◆ Data for analysis:
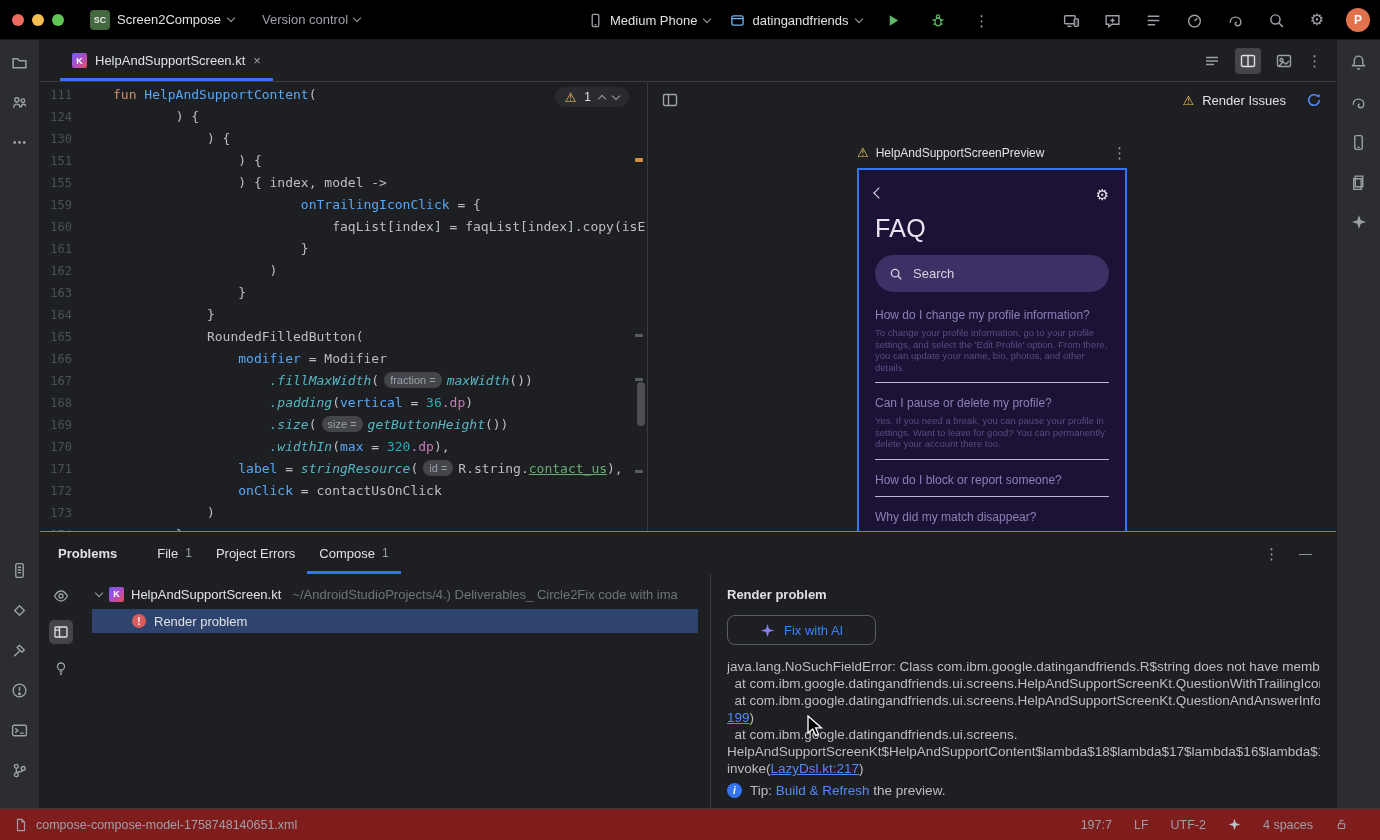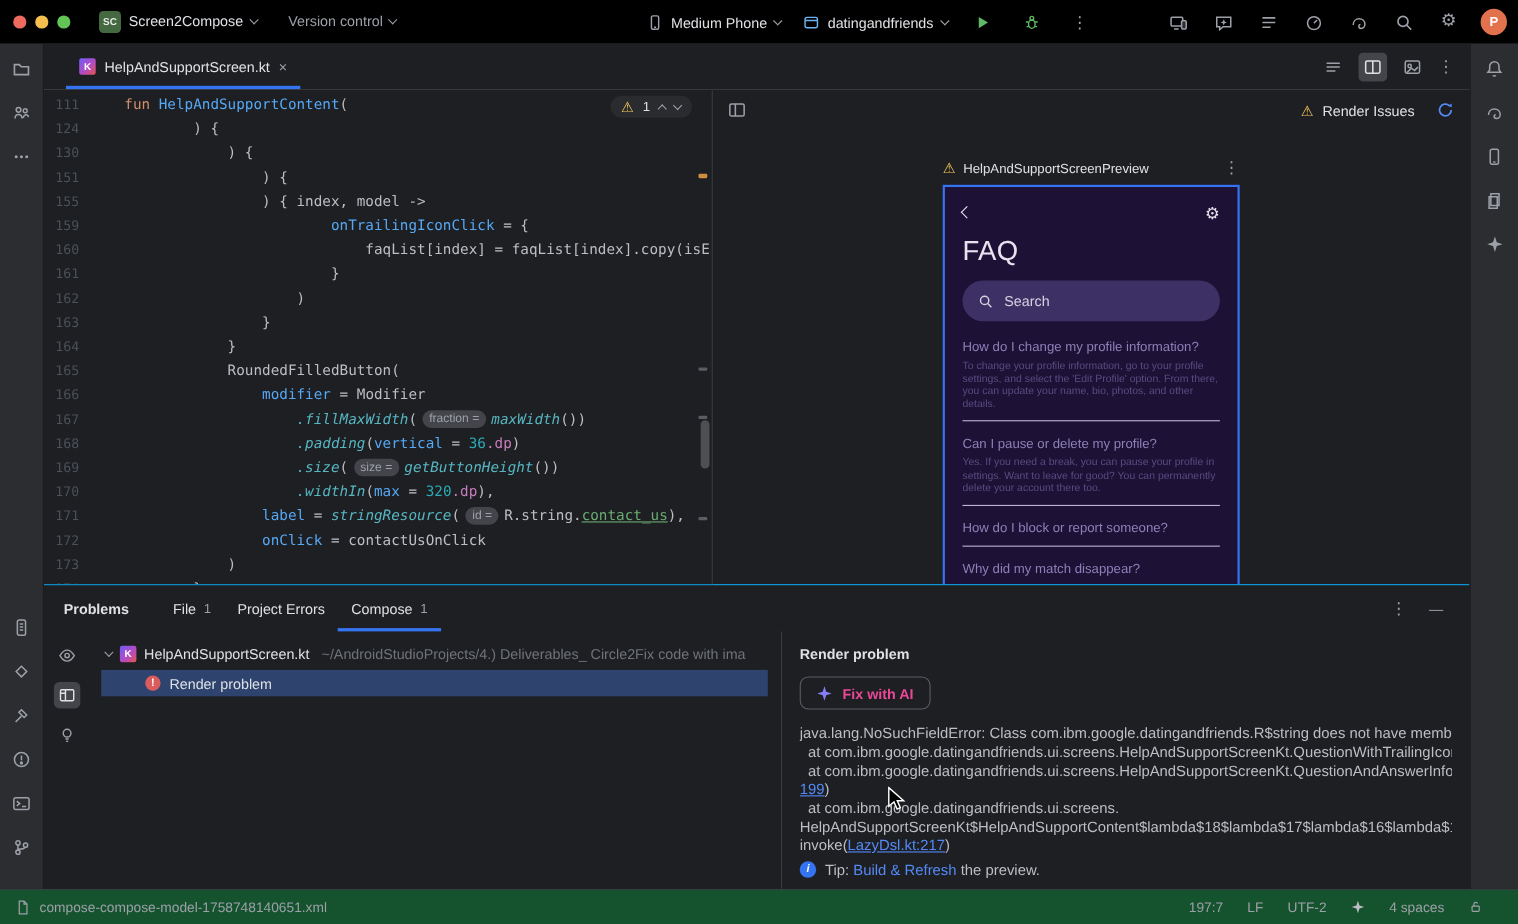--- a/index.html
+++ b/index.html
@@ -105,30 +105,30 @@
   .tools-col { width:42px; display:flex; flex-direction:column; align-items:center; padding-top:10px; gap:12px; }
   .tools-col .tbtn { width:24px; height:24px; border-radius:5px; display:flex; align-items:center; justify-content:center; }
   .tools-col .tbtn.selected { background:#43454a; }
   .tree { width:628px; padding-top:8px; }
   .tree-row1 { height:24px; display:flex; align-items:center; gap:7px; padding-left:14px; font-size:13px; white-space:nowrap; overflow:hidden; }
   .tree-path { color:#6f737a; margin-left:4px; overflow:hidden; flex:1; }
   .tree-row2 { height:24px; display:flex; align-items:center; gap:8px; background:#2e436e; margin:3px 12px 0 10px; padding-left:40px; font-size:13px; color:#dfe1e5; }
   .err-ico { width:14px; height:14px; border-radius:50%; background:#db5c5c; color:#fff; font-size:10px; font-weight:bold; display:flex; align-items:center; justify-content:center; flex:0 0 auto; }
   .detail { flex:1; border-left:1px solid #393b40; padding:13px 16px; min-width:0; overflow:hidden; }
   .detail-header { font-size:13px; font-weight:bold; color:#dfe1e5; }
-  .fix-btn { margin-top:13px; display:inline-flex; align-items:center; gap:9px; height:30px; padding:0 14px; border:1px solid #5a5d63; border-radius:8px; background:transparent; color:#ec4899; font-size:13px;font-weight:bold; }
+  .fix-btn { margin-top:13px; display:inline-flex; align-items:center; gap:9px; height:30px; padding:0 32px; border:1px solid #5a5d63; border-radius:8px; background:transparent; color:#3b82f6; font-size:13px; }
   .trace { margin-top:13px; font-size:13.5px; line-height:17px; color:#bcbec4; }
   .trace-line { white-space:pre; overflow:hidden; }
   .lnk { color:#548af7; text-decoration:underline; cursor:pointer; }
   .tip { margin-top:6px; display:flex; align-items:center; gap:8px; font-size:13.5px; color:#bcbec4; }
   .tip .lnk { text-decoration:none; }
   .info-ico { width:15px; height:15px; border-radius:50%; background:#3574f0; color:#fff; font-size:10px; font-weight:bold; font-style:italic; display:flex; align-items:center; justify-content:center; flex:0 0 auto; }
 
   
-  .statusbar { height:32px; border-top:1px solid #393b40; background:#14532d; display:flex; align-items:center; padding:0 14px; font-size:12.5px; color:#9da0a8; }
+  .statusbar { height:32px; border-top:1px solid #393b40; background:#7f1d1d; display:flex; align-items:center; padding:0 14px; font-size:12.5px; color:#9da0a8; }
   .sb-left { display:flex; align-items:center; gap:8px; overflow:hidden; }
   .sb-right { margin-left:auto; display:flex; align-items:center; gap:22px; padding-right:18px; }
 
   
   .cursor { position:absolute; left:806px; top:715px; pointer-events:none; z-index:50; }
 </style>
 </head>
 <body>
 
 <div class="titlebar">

◆ What you will do: Only lines with the string "content" belong in the answer; copy each of them from the listing.

◆ Finished exercise:
   .tools-col .tbtn { width:24px; height:24px; border-radius:5px; display:flex; align-items:center; justify-content:center; }
   .err-ico { width:14px; height:14px; border-radius:50%; background:#db5c5c; color:#fff; font-size:10px; font-weight:bold; display:flex; align-items:center; justify-content:center; flex:0 0 auto; }
   .info-ico { width:15px; height:15px; border-radius:50%; background:#3574f0; color:#fff; font-size:10px; font-weight:bold; font-style:italic; display:flex; align-items:center; justify-content:center; flex:0 0 auto; }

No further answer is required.